Reclamation’s assessment notes that the conservation plan will “accelerate the lowering” of the Salton Sea. But the assessment claims the trend would eventually return to baseline conditions and air quality problems will be addressed by existing plans.

On the Radar

FEMA Gives Disaster Areas More Time for Grant Applications
FEMA finalized a rule that extends the time period to apply for post-disaster rebuilding funds.

The agency will accept applications for the Hazard Mitigation Grant Program for 15 months after a disaster declaration. The previous deadline was 12 months.

The new rule will also allow extensions for up to 240 days.

The hazard mitigation program is meant to strengthen communities against natural hazards when they rebuild from the last one.

Glen Canyon Dam Meeting
The group that advises the federal government on operations at Glen Canyon Dam will hold a public meeting on August 21 and 22.

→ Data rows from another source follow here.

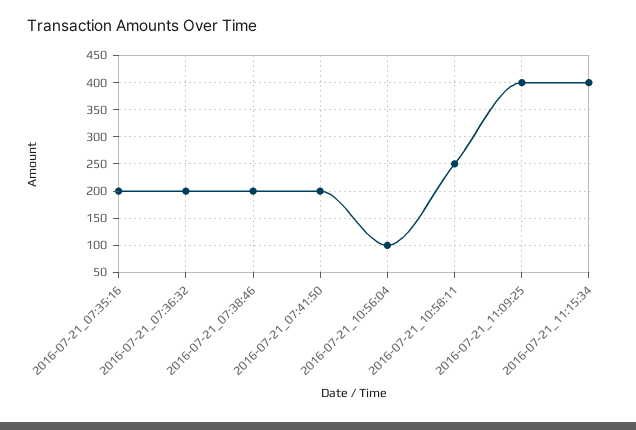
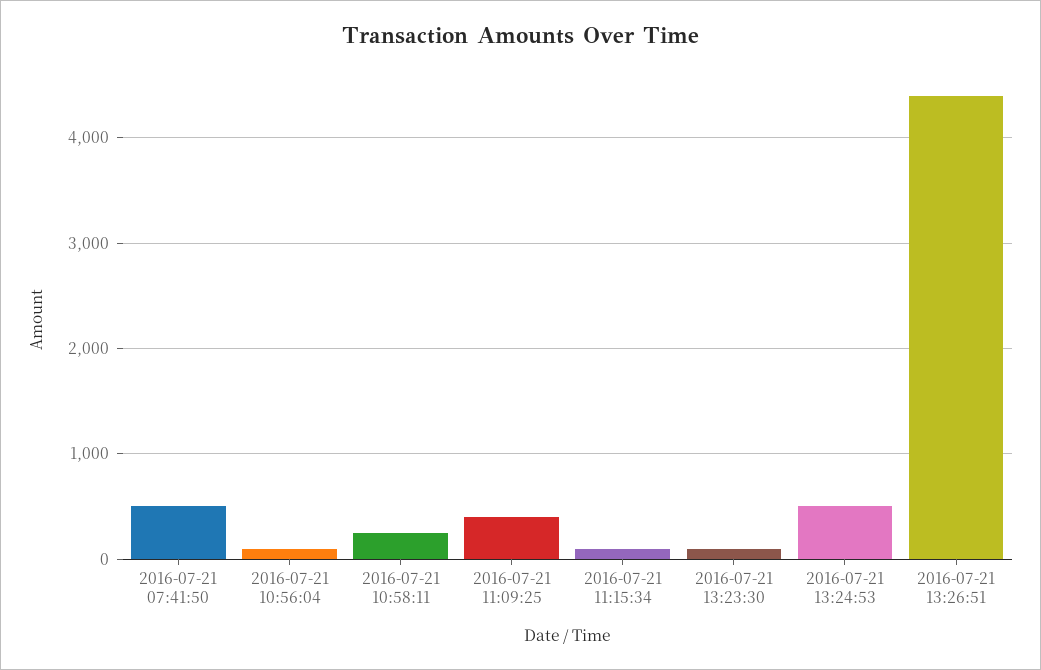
2016-07-21_07:35:16: 200 -> none
2016-07-21_07:36:32: 200 -> none
2016-07-21_07:38:46: 200 -> none
2016-07-21_07:41:50: 200 -> 500
2016-07-21_11:15:34: 400 -> 100
2016-07-21 13:23:30: none -> 100
2016-07-21 13:24:53: none -> 500
2016-07-21 13:26:51: none -> 4400

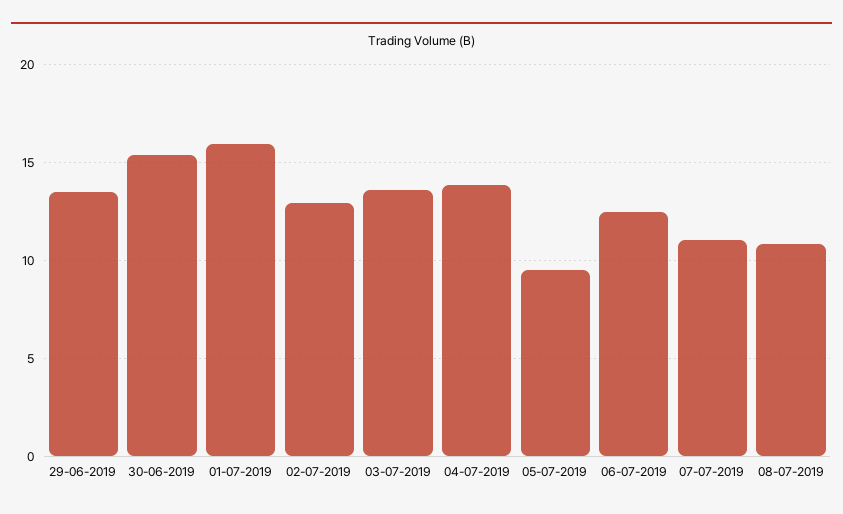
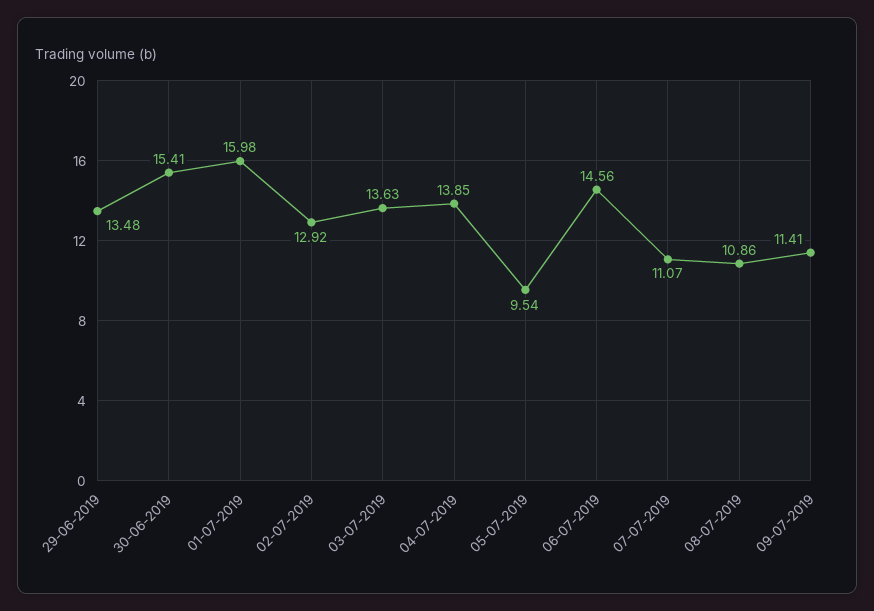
06-07-2019: 12.5 -> 14.56
09-07-2019: none -> 11.41

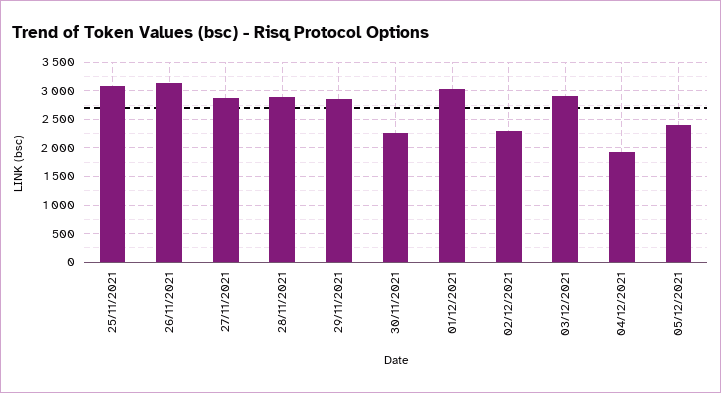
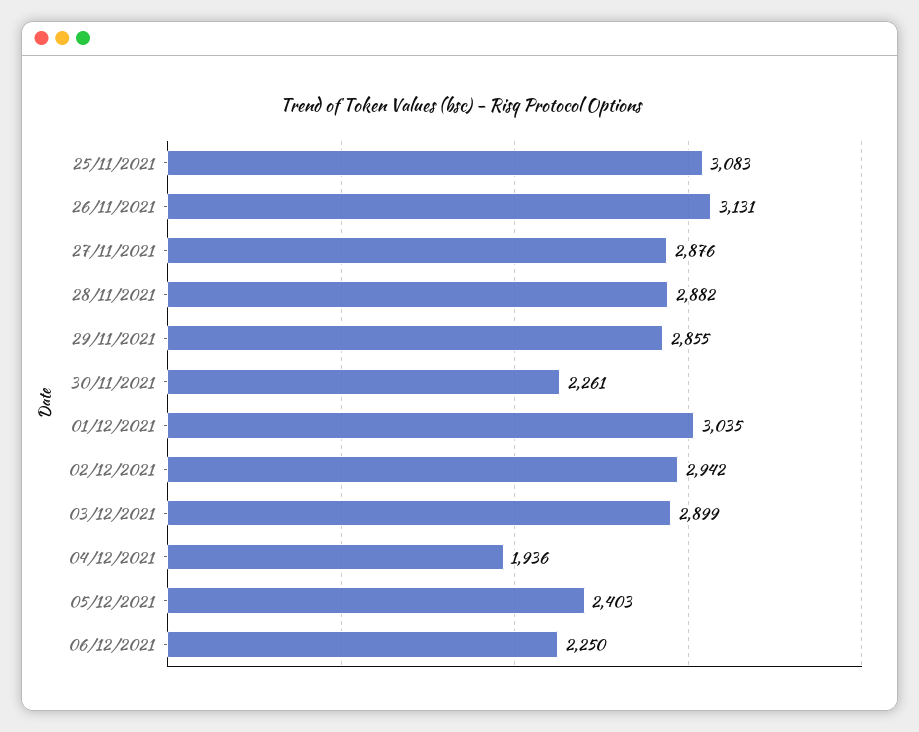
02/12/2021: 2250 -> 2942
06/12/2021: none -> 2250

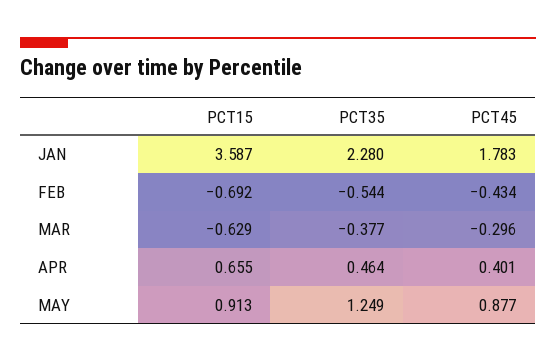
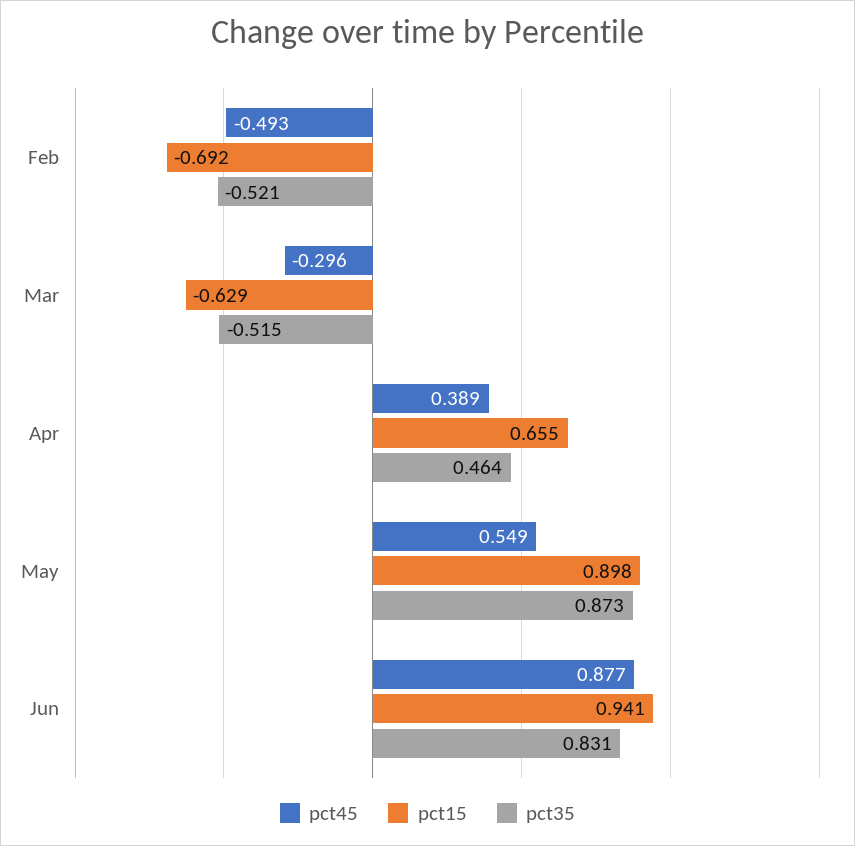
PCT15, JAN: 3.587 -> none
PCT35, JAN: 2.28 -> none
PCT45, JAN: 1.783 -> none
PCT35, FEB: -0.544 -> -0.521
PCT45, FEB: -0.434 -> -0.493
PCT35, MAR: -0.377 -> -0.515
PCT45, APR: 0.401 -> 0.389
PCT15, MAY: 0.913 -> 0.898
PCT35, MAY: 1.249 -> 0.873
PCT45, MAY: 0.877 -> 0.549
PCT45, Jun: none -> 0.877
PCT15, Jun: none -> 0.941
PCT35, Jun: none -> 0.831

To be discussed: the three-year work plan, federal environmental reviews for operating the dam after current rules expire in 2026, and

Links to the livestream and dial-in details are listed at the top of the agenda.

Mississippi River Meetings
The Mississippi River Commission, a body of appointed officials that recommends river-related policy, will hold four public meetings this week to hear concerns about managing the river and provide updates on infrastructure projects.

The meetings will be held in Missouri, Tennessee, Arkansas, and Louisiana.